Provided material Start Marker

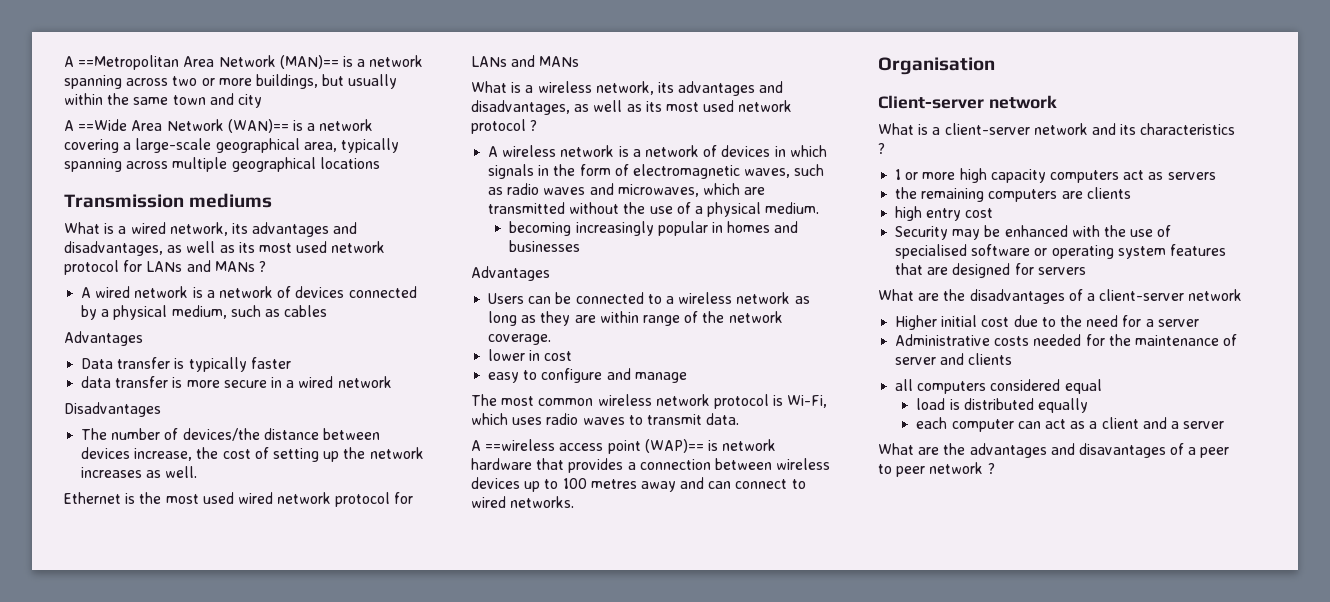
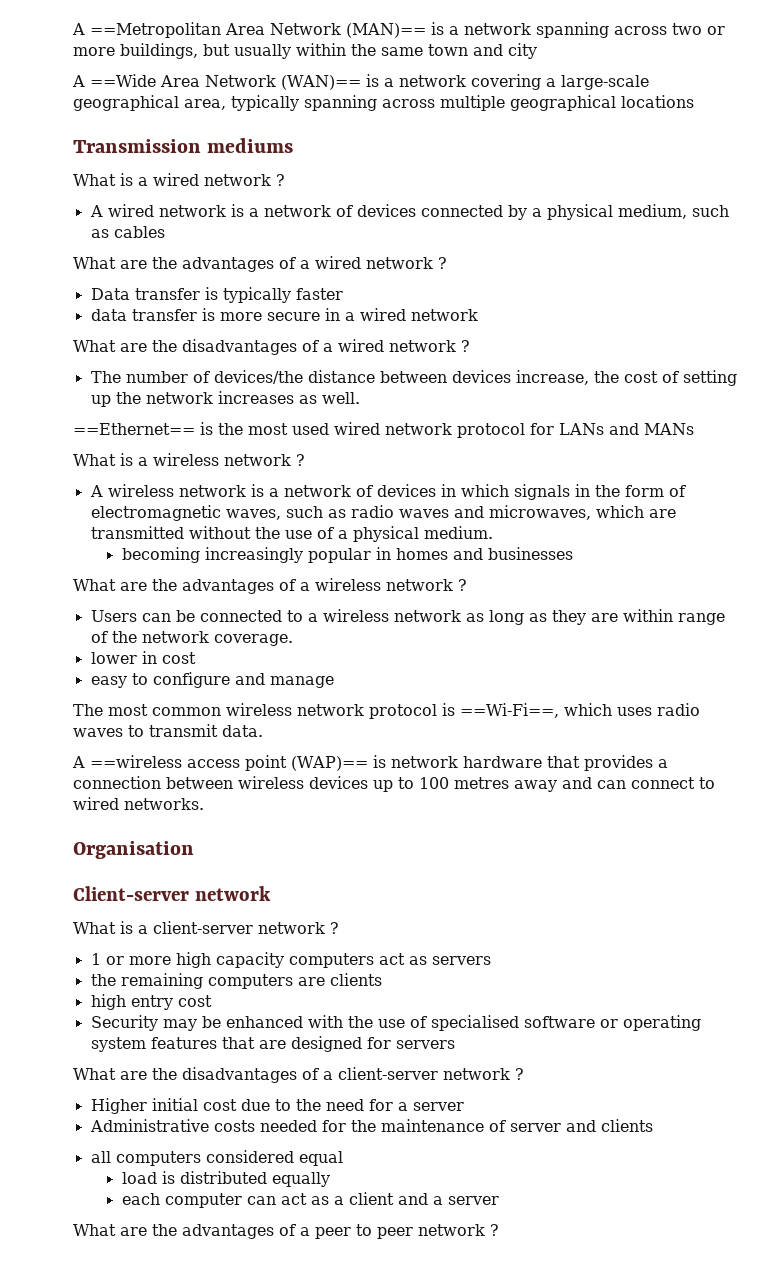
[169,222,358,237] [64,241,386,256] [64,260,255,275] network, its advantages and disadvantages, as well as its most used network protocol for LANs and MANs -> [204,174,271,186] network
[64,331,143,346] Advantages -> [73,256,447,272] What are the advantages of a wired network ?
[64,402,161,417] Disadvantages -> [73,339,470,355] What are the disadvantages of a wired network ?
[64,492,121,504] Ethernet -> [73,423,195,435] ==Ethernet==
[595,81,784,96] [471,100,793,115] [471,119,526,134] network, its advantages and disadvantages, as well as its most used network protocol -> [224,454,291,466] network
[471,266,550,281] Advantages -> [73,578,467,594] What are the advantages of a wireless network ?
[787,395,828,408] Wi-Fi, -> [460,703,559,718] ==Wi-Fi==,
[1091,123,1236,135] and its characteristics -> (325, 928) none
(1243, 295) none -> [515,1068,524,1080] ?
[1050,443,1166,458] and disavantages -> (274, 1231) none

Provided material End Marker

Reproduce every line above that contains the string "most".

[169,222,358,237] [64,241,386,256] [64,260,255,275] network, its advantages and disadvantages, as well as its most used network protocol for LANs and MANs -> [204,174,271,186] network
[595,81,784,96] [471,100,793,115] [471,119,526,134] network, its advantages and disadvantages, as well as its most used network protocol -> [224,454,291,466] network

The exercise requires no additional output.